Anyway, Chianti. Let's hear it for checked tablecloths! Whoop it up for straw baskets! And, ladies and gentlemen, a warm hand for Ottosanti! At 699 baht (Central Chidlom, 12.5%), this ain't the cheapest bottle we've ever had at Grapevine Towers, but the quest for decent wine at a good price is a perilous one, dear reader, and sometimes that means paying 100 baht or so more than you normally would.

It's the sort of wine you might miss, actually, hidden away on a lower shelf. Unassuming dark red label, not much information, middling price range. Basically it just says: "I'm a Chianti. Want some?" Well, yes, Mr Ottosanti, we do.

A sumptuous ruby red colour invites the nose in to a warm bouquet of cherries and, naturally enough for a drop that's 95% sangiovese, strawberries. There's a pleasant sensation to the mouth as this breezy drop slides down, and an ever-so-slightly sweet taste that brings to mind ripe red fruit dipped in mildly spicy milk chocolate.

So, a Chianti that's fruity and easy to drink, I hear you muttering. Isn't that the point? Well, of course it is. But timeliness is next to wineliness, and this is a little beauty from just outside Florence that is absolutely perfect for the party season. Turn up to a seasonal bash with a bottle of this and nobody will be frowning as you plonk it on the table and start digging into the single malts.

On the subject of the festive season, I'd like to know what you will be serving alongside your celebratory feasts. Will you be lounging around the pool with pineapple and cheese on sticks and a chenin blanc colombard from up the road at Khao Yai? Or flopping out in front of the TV with some leftover turkey sandwiches and a big fat Spanish Rioja? Or maybe you'll be gnawing on chicken ligaments and glugging Hong Tong with the motorbike taxi guys. Never did me any harm.

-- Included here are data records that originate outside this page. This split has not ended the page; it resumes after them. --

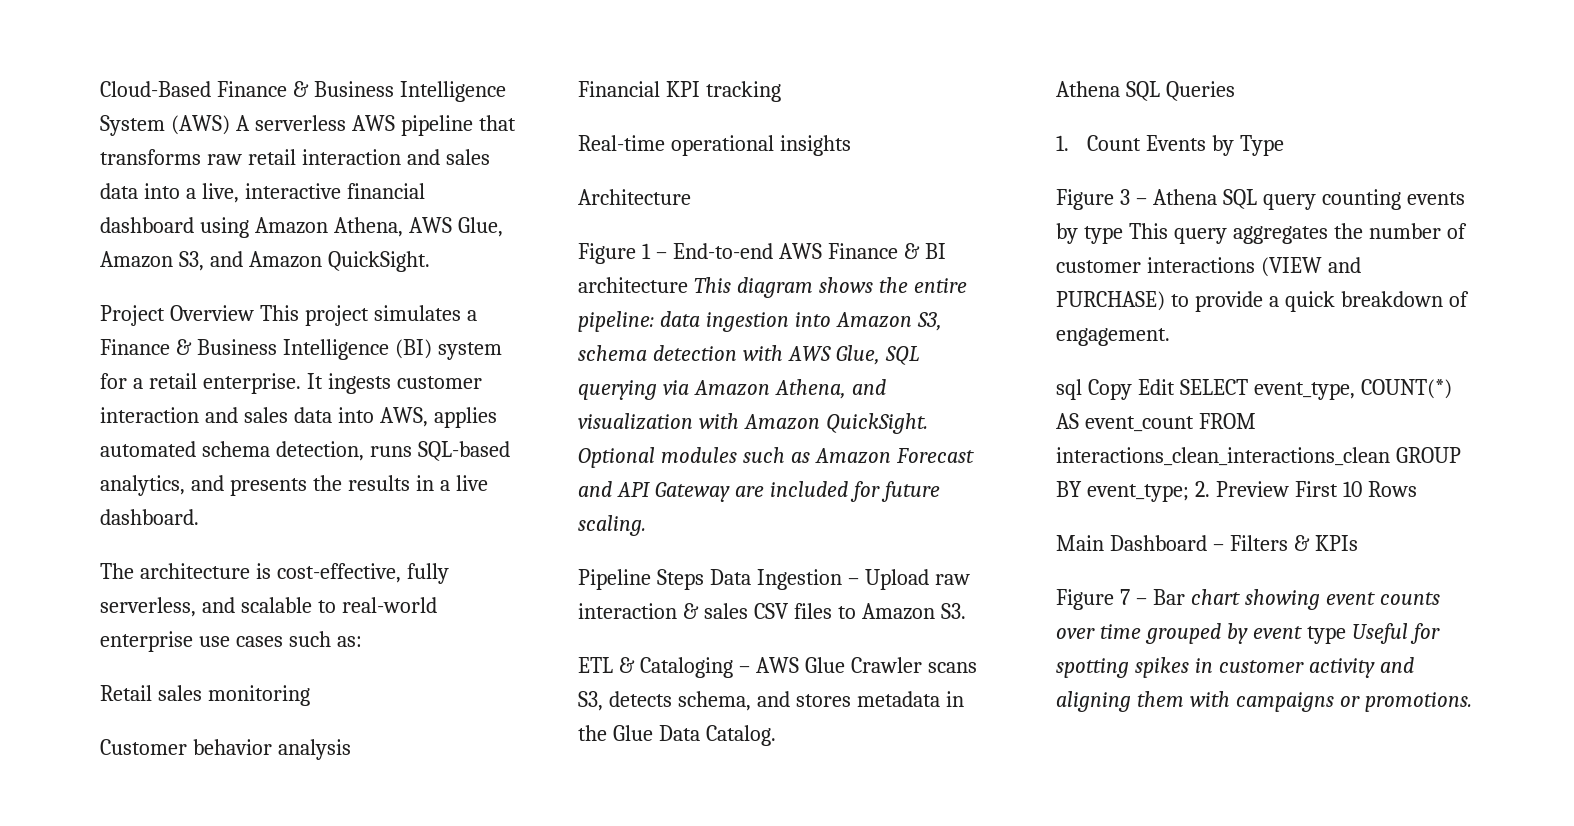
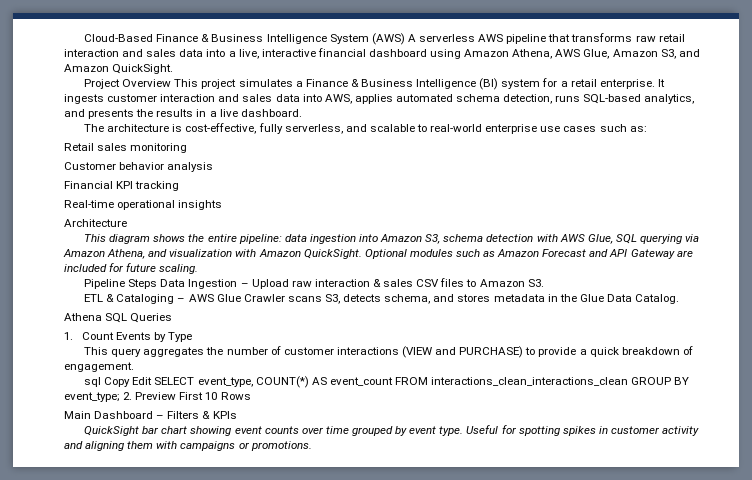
- Figure 1 – End-to-end AWS Finance & BI architecture This diagram shows the entire pipeline: data ingestion into Amazon S3, schema detection with AWS Glue, SQL querying via Amazon Athena, and visualization with Amazon QuickSight.
+ This diagram shows the entire pipeline: data ingestion into Amazon S3, schema detection with AWS Glue, SQL querying via Amazon Athena, and visualization with Amazon QuickSight.
- Figure 3 – Athena SQL query counting events by type This query aggregates the number of customer interactions (VIEW and PURCHASE) to provide a quick breakdown of engagement.
+ This query aggregates the number of customer interactions (VIEW and PURCHASE) to provide a quick breakdown of engagement.
- Figure 7 – Bar chart showing event counts over time grouped by event type Useful for spotting spikes in customer activity and aligning them with campaigns or promotions.
+ QuickSight bar chart showing event counts over time grouped by event type. Useful for spotting spikes in customer activity and aligning them with campaigns or promotions.

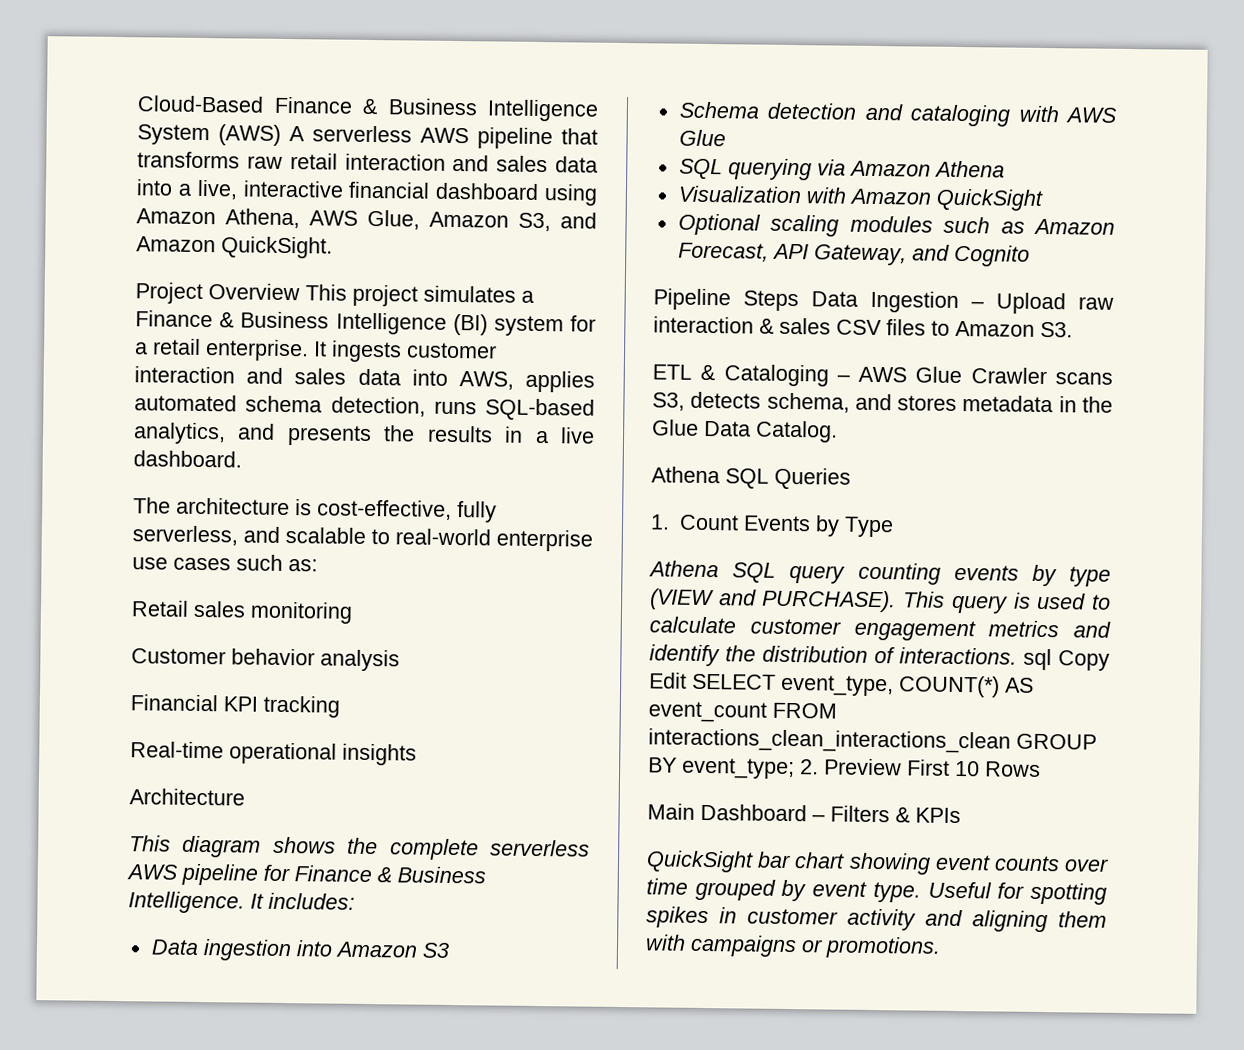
- This diagram shows the entire pipeline: data ingestion into Amazon S3, schema detection with AWS Glue, SQL querying via Amazon Athena, and visualization with Amazon QuickSight. Optional modules such as Amazon Forecast and API Gateway are included for future scaling.
+ This diagram shows the complete serverless AWS pipeline for Finance & Business Intelligence. It includes:
+ Data ingestion into Amazon S3
+ Schema detection and cataloging with AWS Glue
+ SQL querying via Amazon Athena
+ Visualization with Amazon QuickSight
+ Optional scaling modules such as Amazon Forecast, API Gateway, and Cognito
- This query aggregates the number of customer interactions (VIEW and PURCHASE) to provide a quick breakdown of engagement.
- sql Copy Edit SELECT event_type, COUNT(*) AS event_count FROM interactions_clean_interactions_clean GROUP BY event_type; 2. Preview First 10 Rows
+ Athena SQL query counting events by type (VIEW and PURCHASE). This query is used to calculate customer engagement metrics and identify the distribution of interactions. sql Copy Edit SELECT event_type, COUNT(*) AS event_count FROM interactions_clean_interactions_clean GROUP BY event_type; 2. Preview First 10 Rows

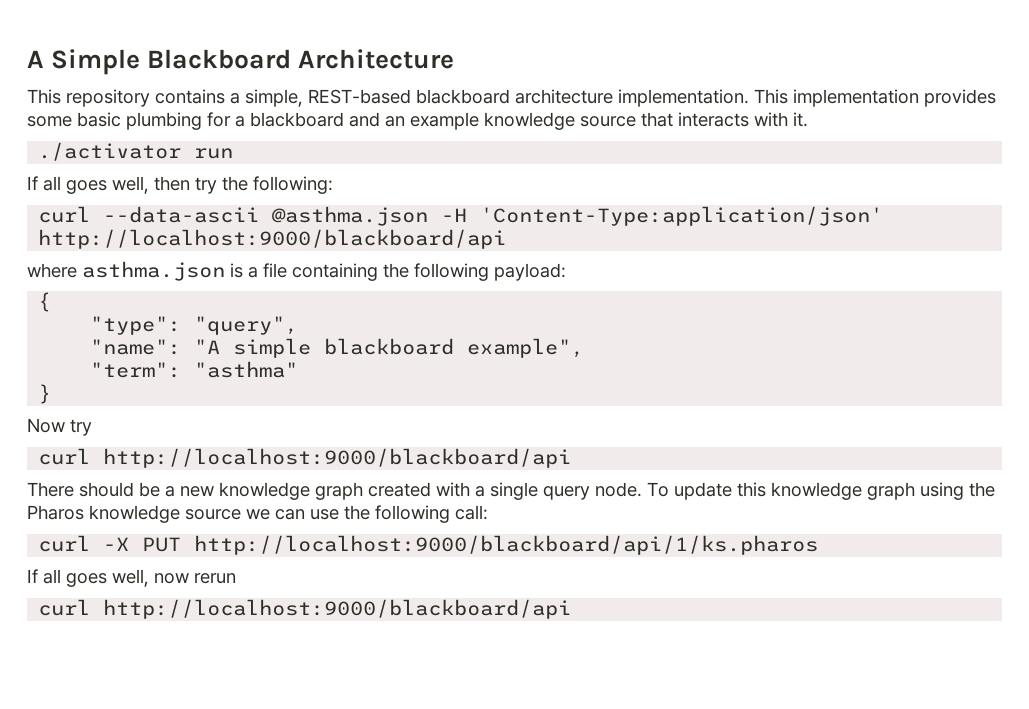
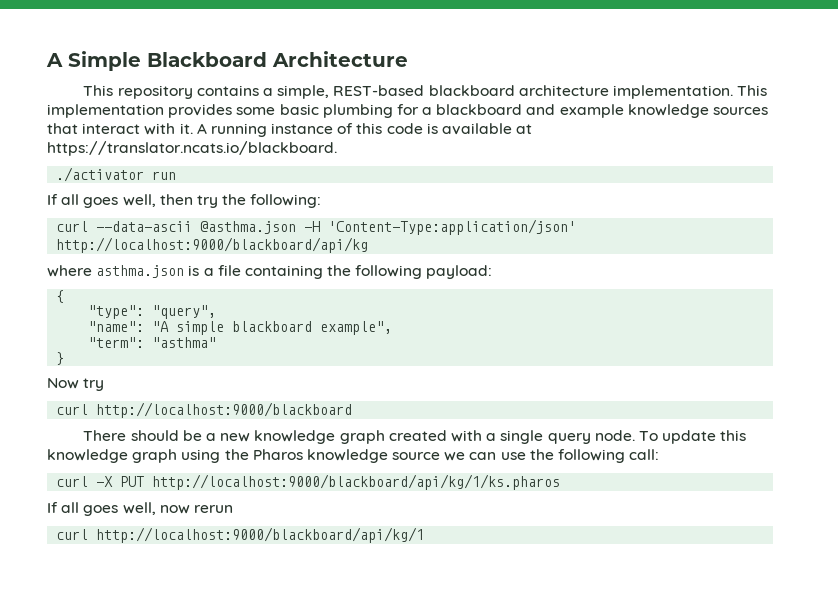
- This implementation provides some basic plumbing for a blackboard and an example knowledge source that interacts with it.
+ This implementation provides some basic plumbing for a blackboard and example knowledge sources that interact with it. A running instance of this code is available at https://translator.ncats.io/blackboard.
- curl --data-ascii @asthma.json -H 'Content-Type:application/json' http://localhost:9000/blackboard/api
+ curl --data-ascii @asthma.json -H 'Content-Type:application/json' http://localhost:9000/blackboard/api/kg
  Now try
- curl http://localhost:9000/blackboard/api
+ curl http://localhost:9000/blackboard
- curl -X PUT http://localhost:9000/blackboard/api/1/ks.pharos
+ curl -X PUT http://localhost:9000/blackboard/api/kg/1/ks.pharos
  If all goes well, now rerun
- curl http://localhost:9000/blackboard/api
+ curl http://localhost:9000/blackboard/api/kg/1

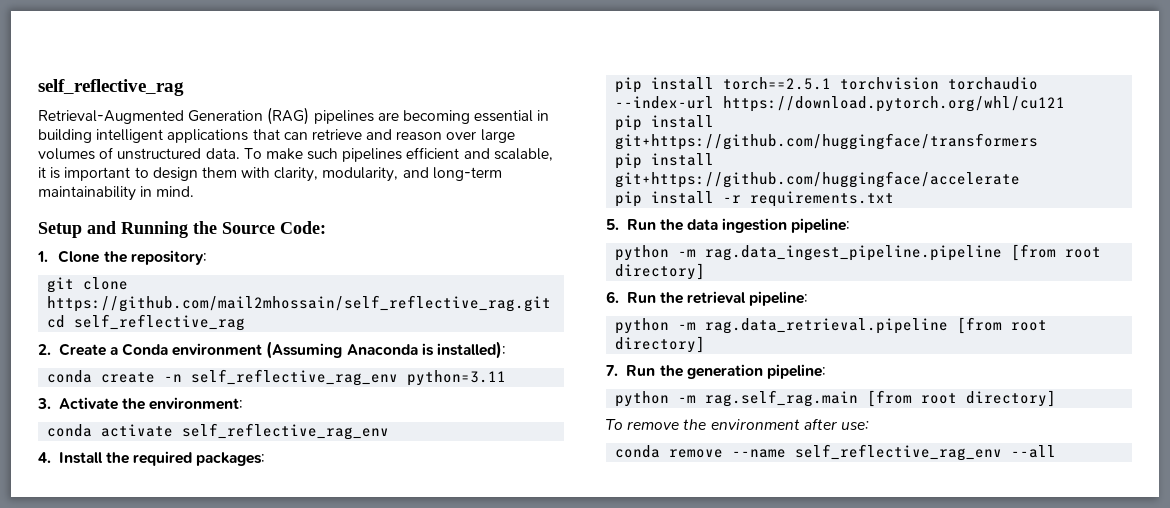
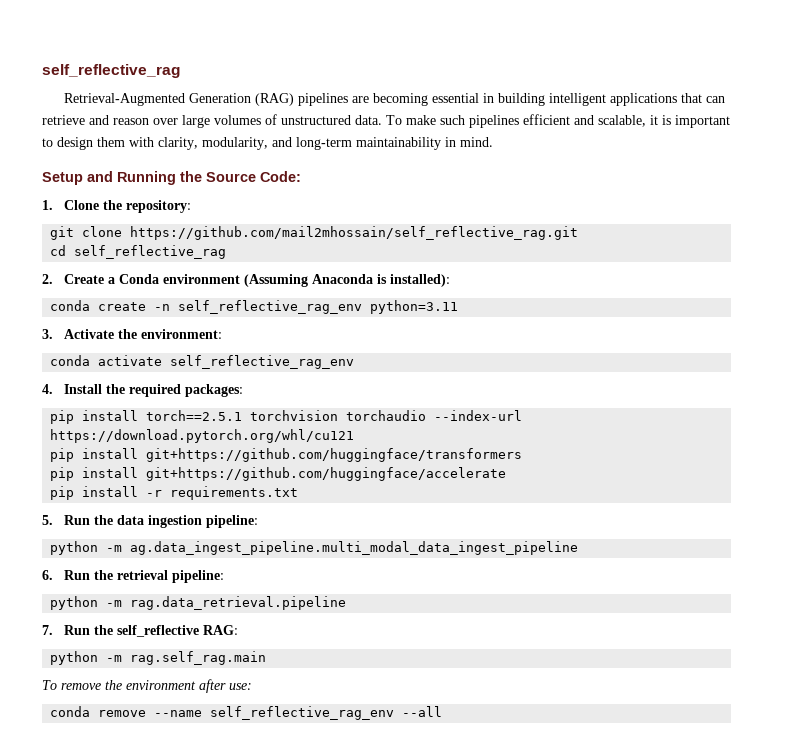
- python -m rag.data_ingest_pipeline.pipeline [from root directory]
+ python -m ag.data_ingest_pipeline.multi_modal_data_ingest_pipeline
- python -m rag.data_retrieval.pipeline [from root directory]
+ python -m rag.data_retrieval.pipeline
- 7. Run the generation pipeline:
+ 7. Run the self_reflective RAG:
- python -m rag.self_rag.main [from root directory]
+ python -m rag.self_rag.main

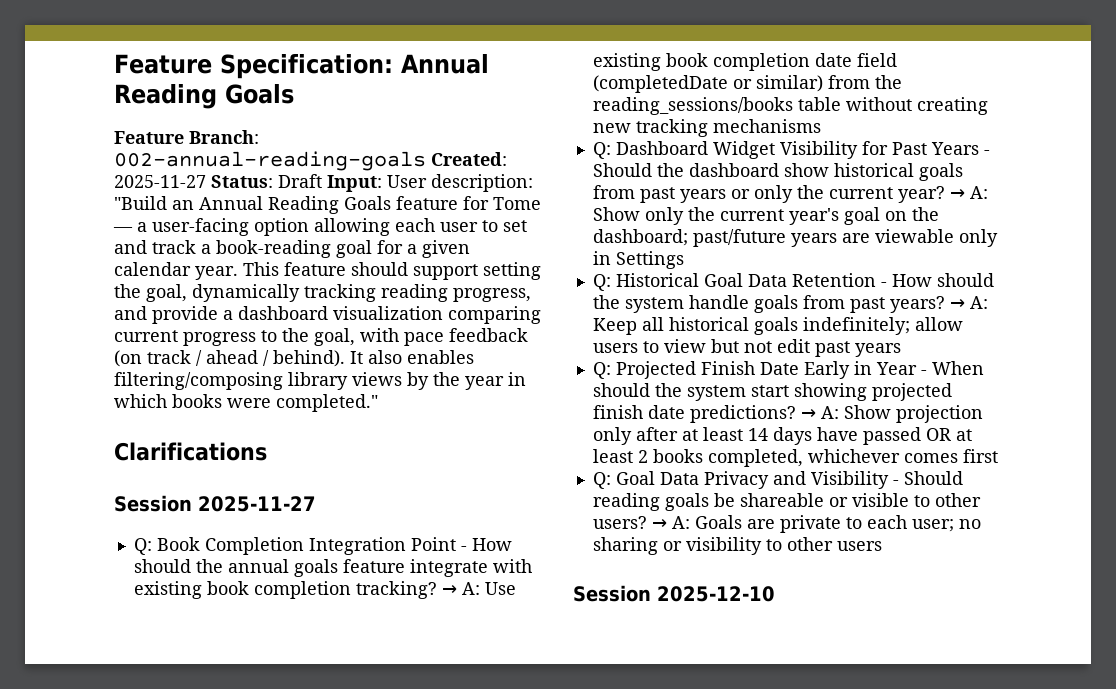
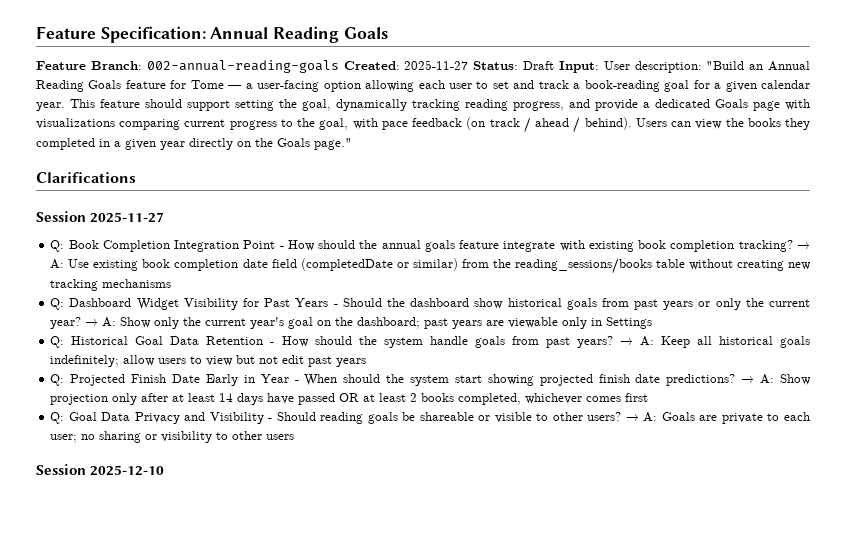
- This feature should support setting the goal, dynamically tracking reading progress, and provide a dashboard visualization comparing current progress to the goal, with pace feedback (on track / ahead / behind).
+ This feature should support setting the goal, dynamically tracking reading progress, and provide a dedicated Goals page with visualizations comparing current progress to the goal, with pace feedback (on track / ahead / behind).
- It also enables filtering/composing library views by the year in which books were completed."
+ Users can view the books they completed in a given year directly on the Goals page."
- → A: Show only the current year's goal on the dashboard; past/future years are viewable only in Settings
+ → A: Show only the current year's goal on the dashboard; past years are viewable only in Settings

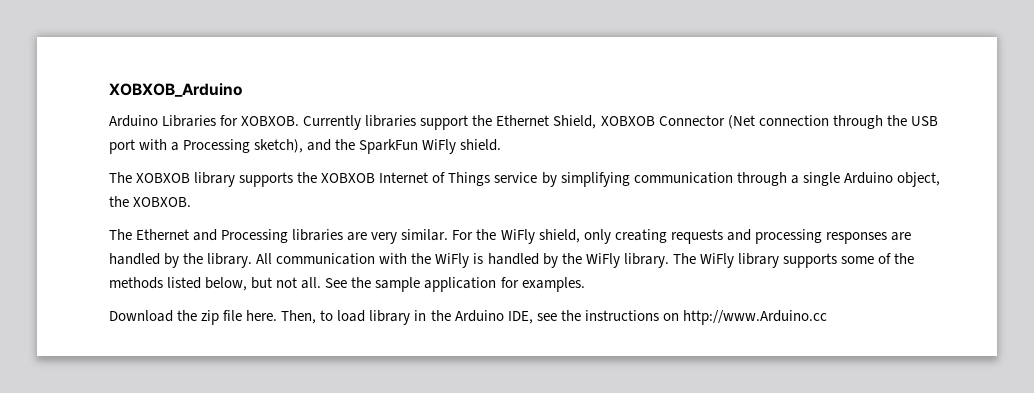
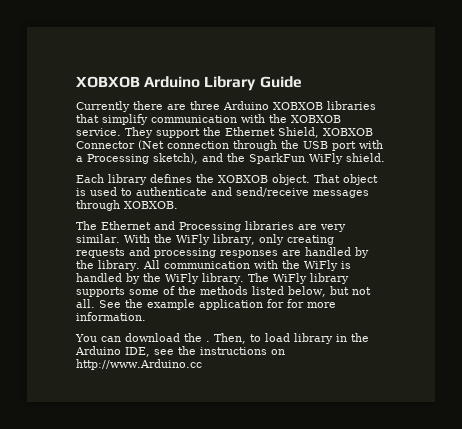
- XOBXOB_Arduino
- Arduino Libraries for XOBXOB. Currently libraries support the Ethernet Shield, XOBXOB Connector (Net connection through the USB port with a Processing sketch), and the SparkFun WiFly shield.
+ XOBXOB Arduino Library Guide
+ Currently there are three Arduino XOBXOB libraries that simplify communication with the XOBXOB service. They support the Ethernet Shield, XOBXOB Connector (Net connection through the USB port with a Processing sketch), and the SparkFun WiFly shield.
- The XOBXOB library supports the XOBXOB Internet of Things service by simplifying communication through a single Arduino object, the XOBXOB.
+ Each library defines the XOBXOB object. That object is used to authenticate and send/receive messages through XOBXOB.
- For the WiFly shield, only creating requests and processing responses are handled by the library.
+ With the WiFly library, only creating requests and processing responses are handled by the library.
- See the sample application for examples.
- Download the zip file here.
+ See the example application for for more information.
+ You can download the .

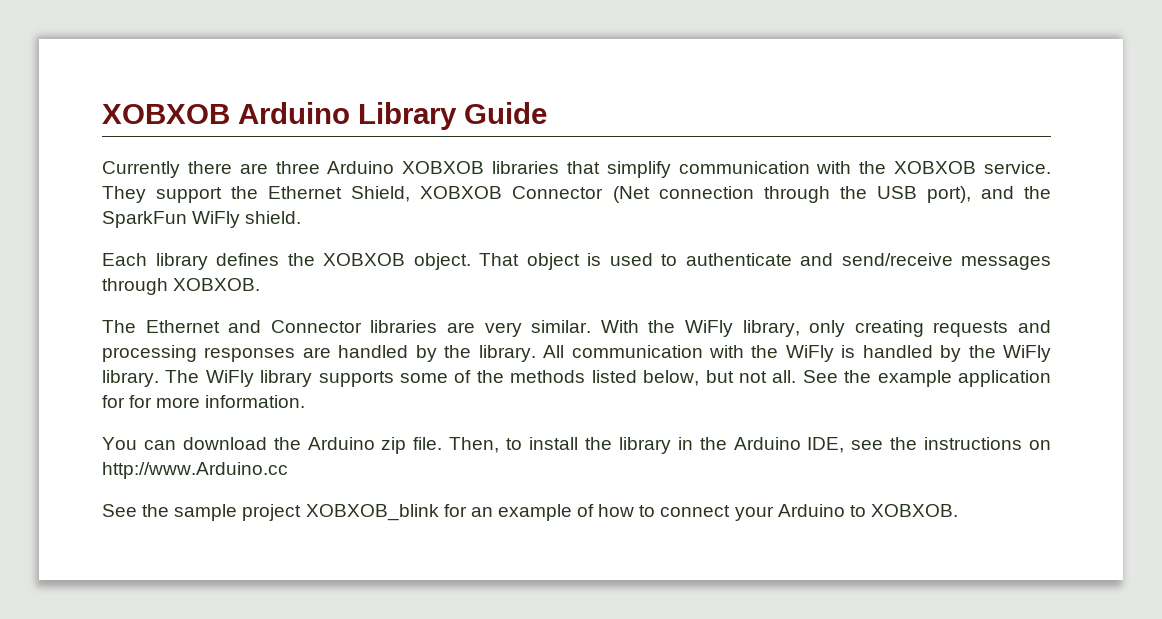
- They support the Ethernet Shield, XOBXOB Connector (Net connection through the USB port with a Processing sketch), and the SparkFun WiFly shield.
+ They support the Ethernet Shield, XOBXOB Connector (Net connection through the USB port), and the SparkFun WiFly shield.
- The Ethernet and Processing libraries are very similar.
+ The Ethernet and Connector libraries are very similar.
- You can download the . Then, to load library in the Arduino IDE, see the instructions on http://www.Arduino.cc
+ You can download the Arduino zip file. Then, to install the library in the Arduino IDE, see the instructions on http://www.Arduino.cc
+ See the sample project XOBXOB_blink for an example of how to connect your Arduino to XOBXOB.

And now, from our Care in the Community project, a plea from Jim Rodford in Chiang Mai: "Mr Atkins" - a polite start, very good - "while I appreciate all your efforts in assessing bog-standard plonk from around the world, why don't you review Thai wine? Is it because it's all rubbish?" Well, Jim, the short answer is no, it's not because it's all rubbish. In fact there are several Thai wines I'm quite partial to, although not many in the price range for this column, admittedly.
That's the problem here, as I'm sure you know - the price. Kim came through last week with a perfectly reasonable Mont Clair syrah, but value like that - 285 baht - is all too rare. However, point taken, Jim, and I will endeavour to cover more Thai wines. Hallelujah! Sawasdi krap! Chon gaio!
Bangkok Post, November 2008

Review - Wine - Graffigna

Argentinians aren't just for scoring goals, you know - as this drop clearly shows.

Ah, Argentina. What a country. The tango; Madonna; corned beef. You can't argue with that line-up, can you. And then there's Ernesto "Che" Guevara. You might think you know him from a million student bedroom posters, but in actual fact - and I'm quoting from Wikipedia here - he was a gorilla. Amazing.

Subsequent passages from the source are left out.